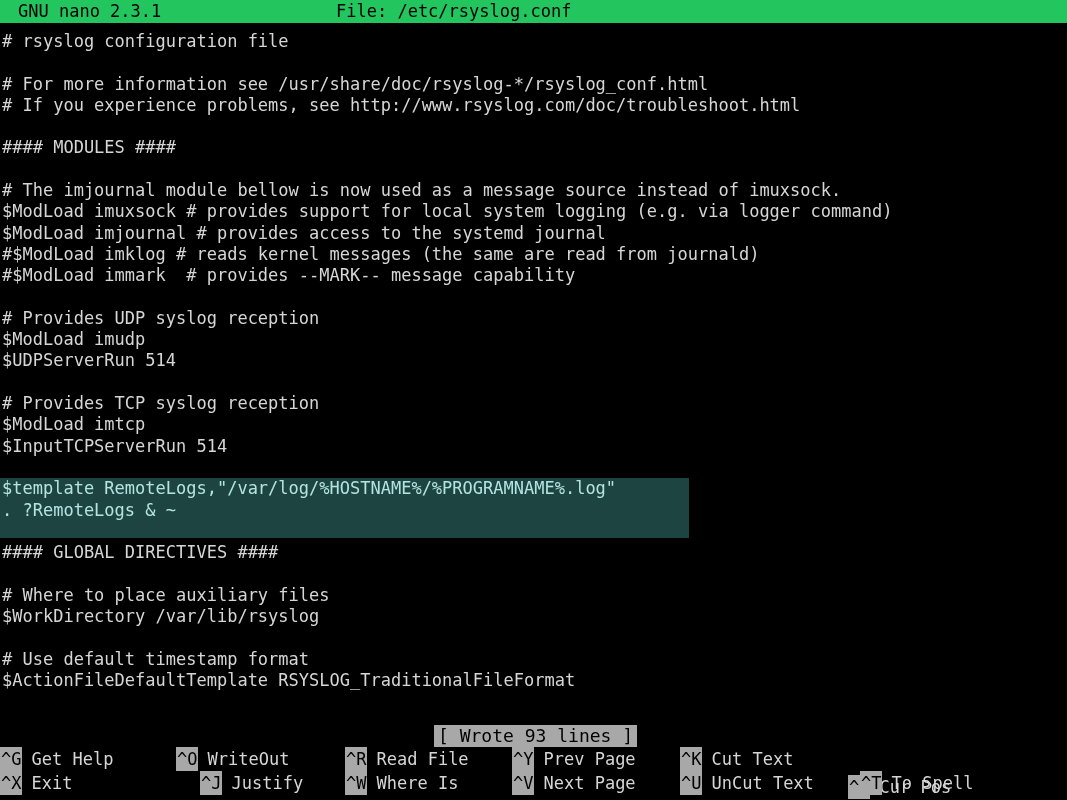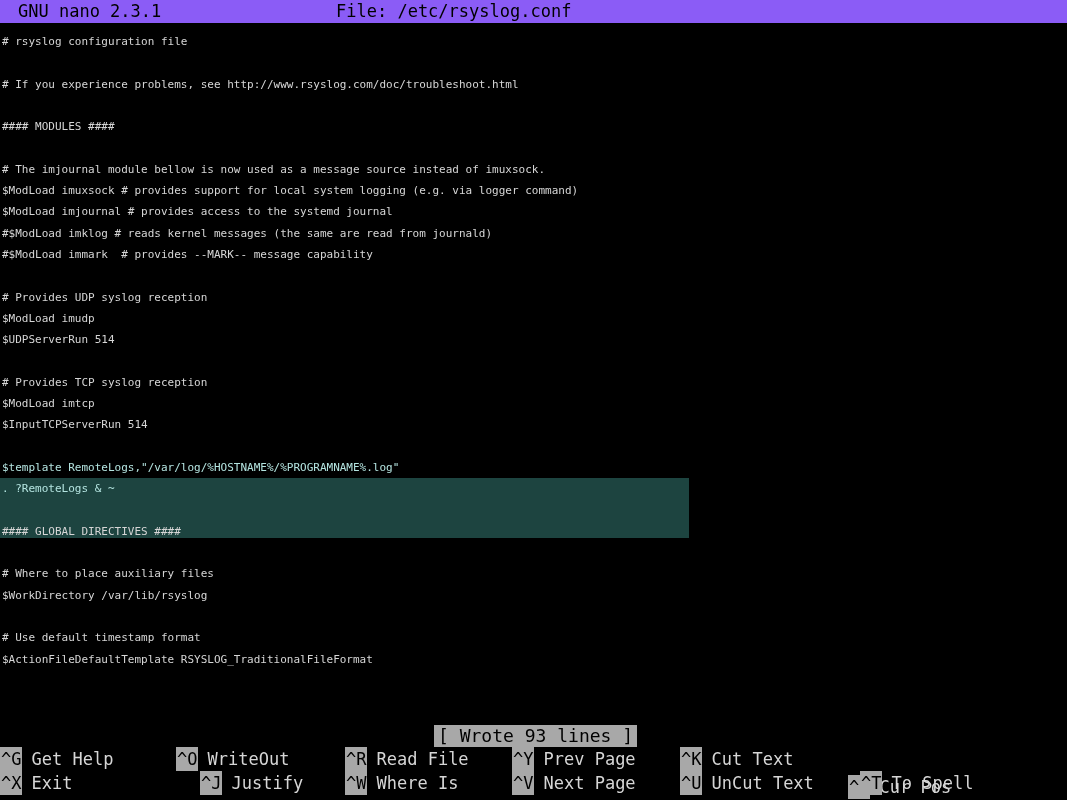--- a/index.html
+++ b/index.html
@@ -29,7 +29,7 @@
     left: 0;
     width: 1067px;
     height: 23px;
-    background: #8b5cf6;
+    background: #22c55e;
     color: #000000;
     font-size: 17px;
     line-height: 23px;

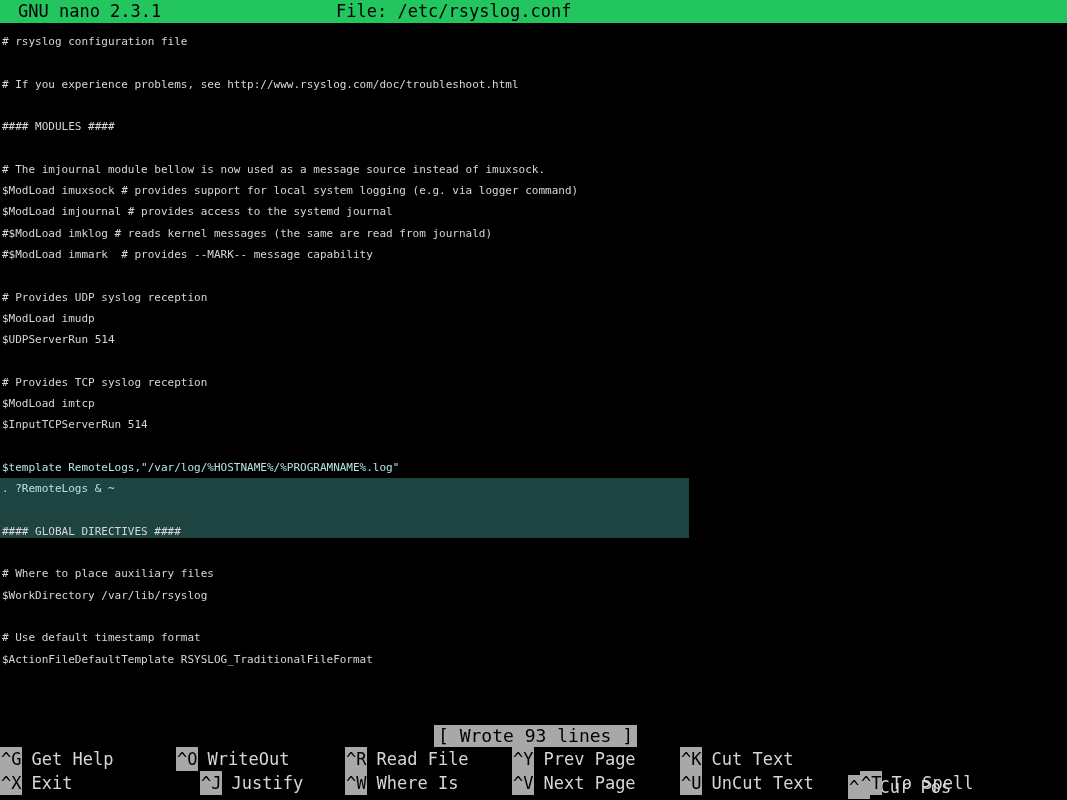--- a/index.html
+++ b/index.html
@@ -60,7 +60,7 @@
     position: relative;
     height: 21.3px;
     line-height: 21.3px;
-    font-size: 11px;
+    font-size: 17px;
     color: #d6d6d6;
     white-space: pre;
     padding-left: 2px;

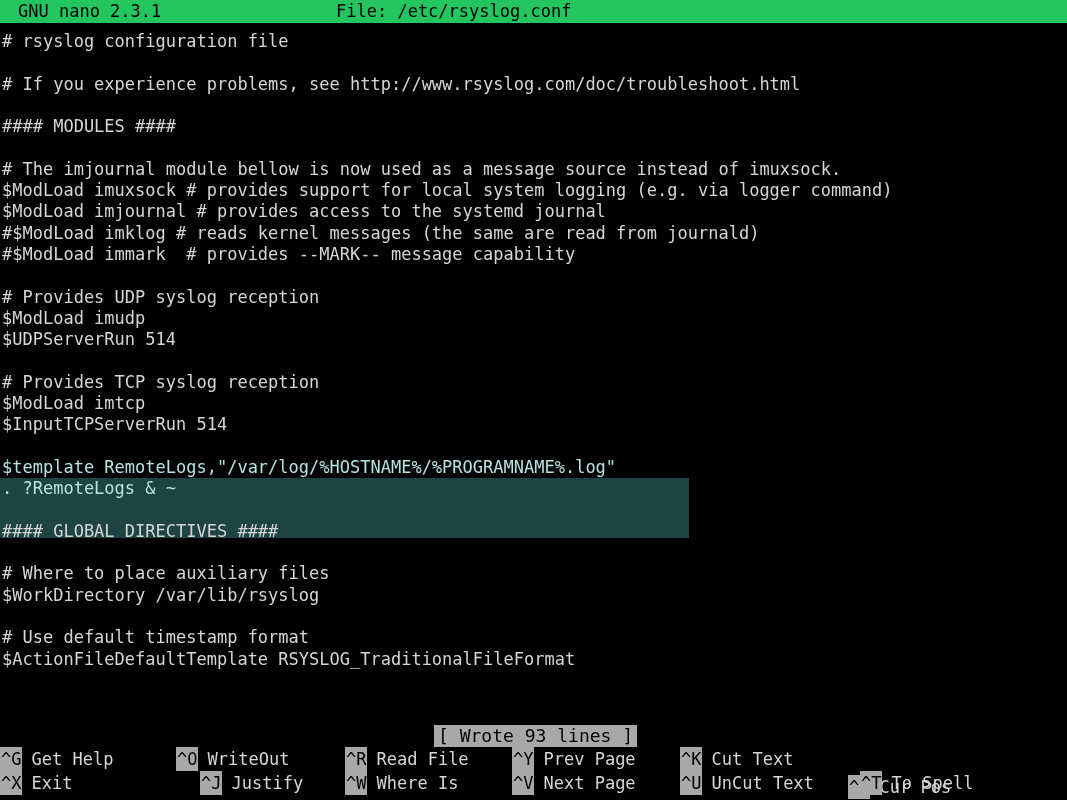--- a/index.html
+++ b/index.html
@@ -153,6 +153,7 @@
     <div class="editor-lines" id="editor-lines">
         <div class="line"># rsyslog configuration file</div>
         <div class="line blank"></div>
+        <div class="line"># For more information see /usr/share/doc/rsyslog-*/rsyslog_conf.html</div>
         <div class="line"># If you experience problems, see http://www.rsyslog.com/doc/troubleshoot.html</div>
         <div class="line blank"></div>
         <div class="line">#### MODULES ####</div>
-=-=-
== PROBLEM ==
Copy the records above exactly, leaving out every picture.

== TASK SOLUTION ==
--- a/index.html
+++ b/index.html
@@ -29,7 +29,7 @@
     left: 0;
     width: 1067px;
     height: 23px;
-    background: #8b5cf6;
+    background: #22c55e;
     color: #000000;
     font-size: 17px;
     line-height: 23px;

--- a/index.html
+++ b/index.html
@@ -60,7 +60,7 @@
     position: relative;
     height: 21.3px;
     line-height: 21.3px;
-    font-size: 11px;
+    font-size: 17px;
     color: #d6d6d6;
     white-space: pre;
     padding-left: 2px;

--- a/index.html
+++ b/index.html
@@ -153,6 +153,7 @@
     <div class="editor-lines" id="editor-lines">
         <div class="line"># rsyslog configuration file</div>
         <div class="line blank"></div>
+        <div class="line"># For more information see /usr/share/doc/rsyslog-*/rsyslog_conf.html</div>
         <div class="line"># If you experience problems, see http://www.rsyslog.com/doc/troubleshoot.html</div>
         <div class="line blank"></div>
         <div class="line">#### MODULES ####</div>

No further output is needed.